The tonkinese has a modified-wedge-shaped head, a bit longer than it is wide. In profile the tonk exhibits a slight, convex curve in the forehead, extending from the top of the head to just above the eyes. There is a slight stop at eye level. Alert, medium-sized, broad-at-the-base ears with oval tips are set as much on the sides of the head as on the top.
Eye eye color is the tonk's one indulgence. Its brilliant aqua-colored eyes--a transcendent combination of blue from the Siamese and gold from the Burmese--range from aquamarine to turquoise. The tonk's eyes are almond shaped, medium in size, in proportion to the face, and slightly rounded on the bottom.
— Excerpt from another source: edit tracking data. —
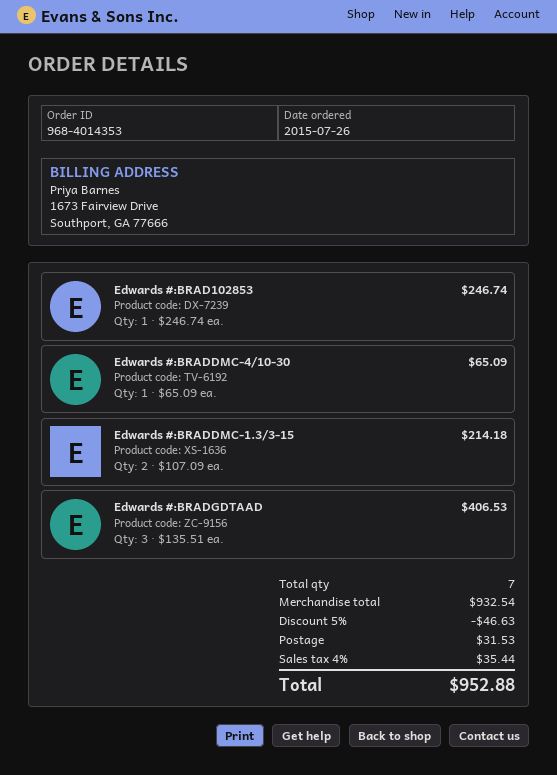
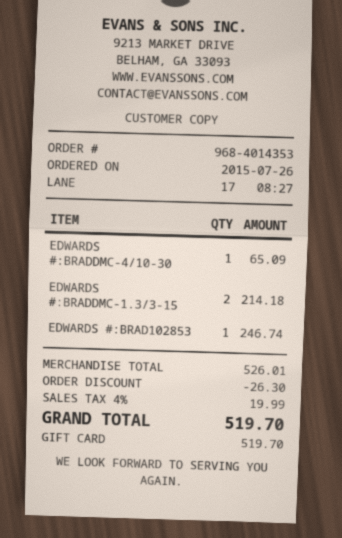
Edwards #:BRADGDTAAD: 3 for 406.53 -> none
subtotal: 932.54 -> 526.01
discount: 46.63 -> 26.30
shipping: 31.53 -> none
tax: 4% = 35.44 -> 4% = 19.99
total: 952.88 -> 519.70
The tonkinese has a short to medium short, close-lying coat. This fine, soft, and silky coat is universally recognized in blue mink, champagne mink, honey mink, natural mink, and platinum mink. A few associations accept tonkinese in solid mink and pointed colors as well.
Mink does not describe the feel of the tonkinese coat, but the original tonkinese pattern: a medium brown that shaded to a lighter hue on a cat's underparts and to a dark brown color at its extremities. To achieve correctly balanced color, breeders must restrict the expression of the gene for point coloration to a medium tone while avoiding any solid-color appearance that makes the tonkinese look like a spoiled Burmese.
Personality
On a scale on one to ten, if all the Siamese characteristics were 1s and all the Burmese characteristics were 10s, the ideal Burmese would be a perfect 5. This is a breed that believes in moderation in all things, except moderation.